万忠听见马车内似乎又有异动,贵妃声音似低低啜泣抱怨,虽娇妩,却不免教人惊心,不过好在那阵声音停下后,圣上隔着车帘要水,也没见要宣太医。
只是南栀这一两日在中途,伺候郑贵妃洗手的时候却越发多起来。
也不知道是正月里水容易冷,还是想要拿捏君主,他反而真没什么礼义廉耻可讲,大大方方教自己拿捏了,郑观音每一回传水心情都坏得很,冷着脸也不瞧圣上。
圣上这时候却往往好说话,见她气恼不肯回头,含笑道:“不就是想上元节出去,这有什么难的,音音怎么这样锱铢必较,浪费这许多子孙,朕都不说可惜,你连一点辛苦费都不肯出?”

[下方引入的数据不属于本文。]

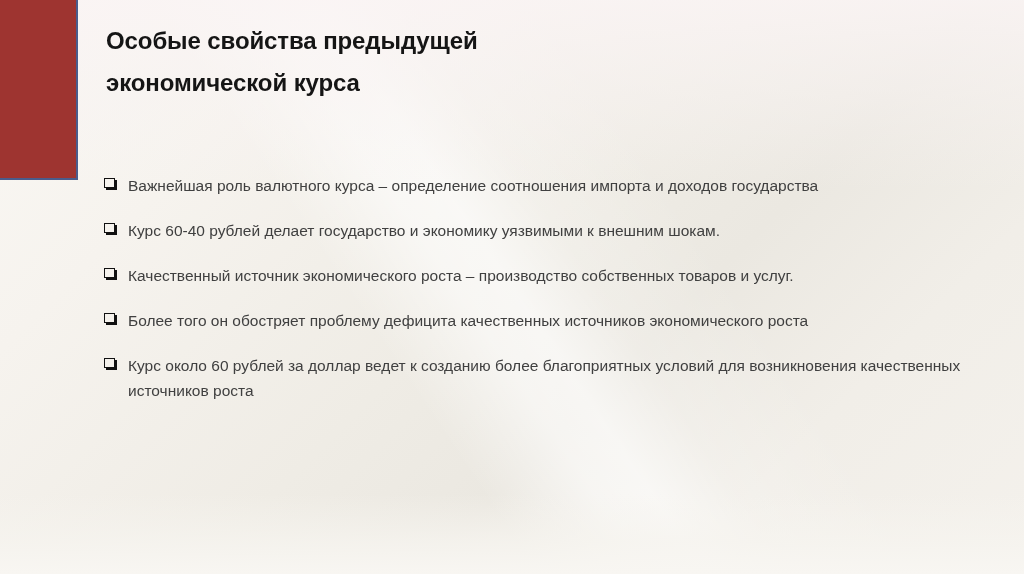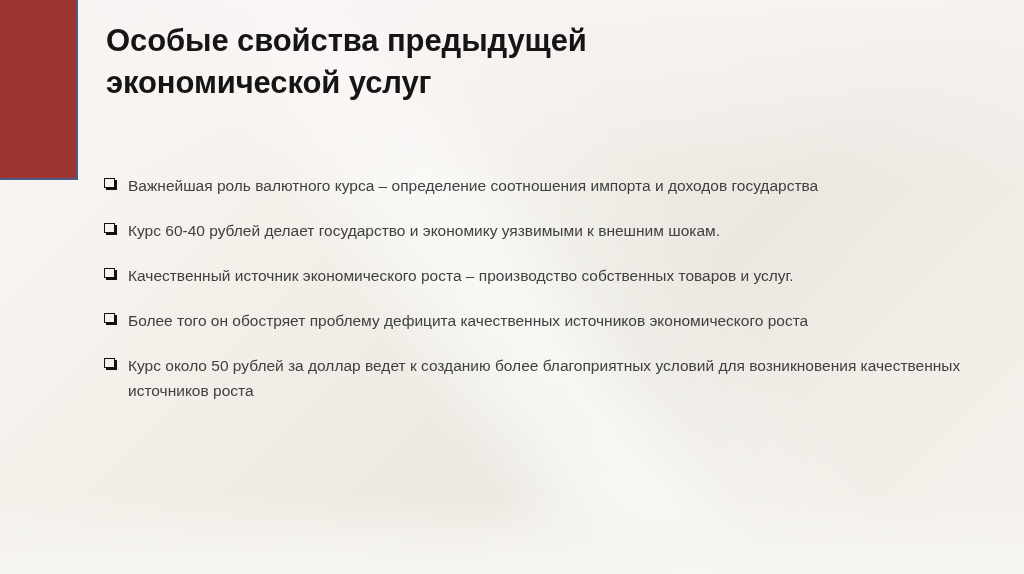--- a/index.html
+++ b/index.html
@@ -89,7 +89,7 @@
     left: 106px;
     top: 20px;
     width: 700px;
-    font-size: 31px;
+    font-size: 24px;
     font-weight: bold;
     line-height: 42px;
     color: #151515;

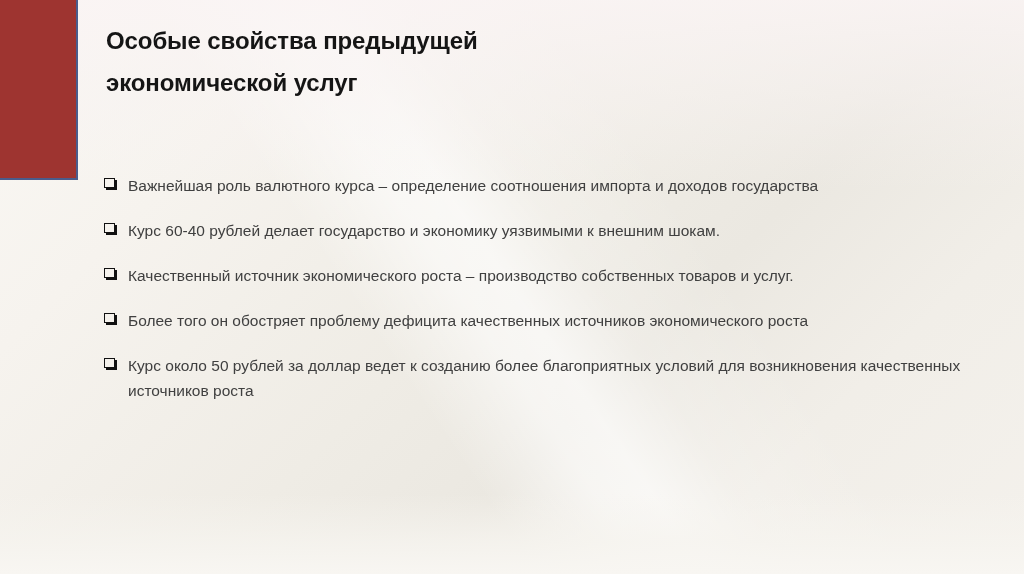--- a/index.html
+++ b/index.html
@@ -155,7 +155,7 @@
 
   <div class="title">
     <span class="tline">Особые свойства предыдущей</span>
-    <span class="tline">экономической услуг</span>
+    <span class="tline">экономической курса</span>
   </div>
 
   <div class="bullets">

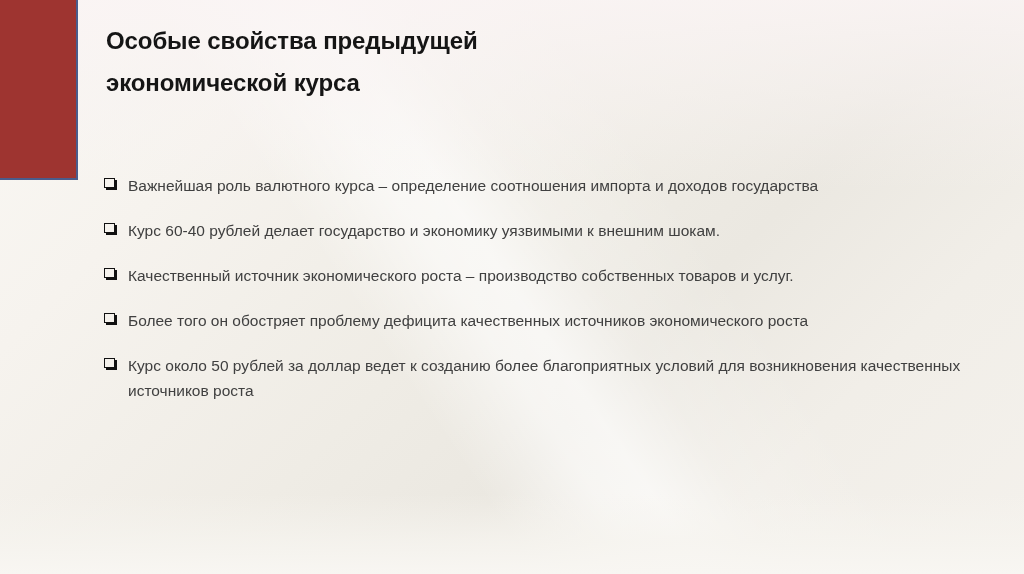--- a/index.html
+++ b/index.html
@@ -182,7 +182,7 @@
 
     <div class="bullet-item">
       <span class="bullet-mark"></span>
-      <span class="bullet-text">Курс около 50 рублей за доллар ведет к созданию более благоприятных условий для возникновения качественных источников роста</span>
+      <span class="bullet-text">Курс около 60 рублей за доллар ведет к созданию более благоприятных условий для возникновения качественных источников роста</span>
     </div>
 
   </div>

郑观音虽也不是完全被他用强,服侍之时偶尔也有坏心,玩弄君主于股掌之间,只是不想叫他快活之余又这样得意轻薄,面红啐他一口:“这同圣人自己来有什么区别?”
这一路也算热闹,及至郑贵妃回宫,昭阳殿的人早得讯息,将宫殿重新布置洒扫了好几回,一齐跪下恭贺。
圣上往紫宸殿去会见肃王,勉励这位弟弟与留守京中的臣子宗亲,一时忙乱,郑观音独自回来,见满殿辉煌,心情也好许多,含笑吩咐赏赐,不咸不淡道:“论说近来事情忙,圣上还顾不上册封我呢,你们就这样兴起,先招摇起来了。”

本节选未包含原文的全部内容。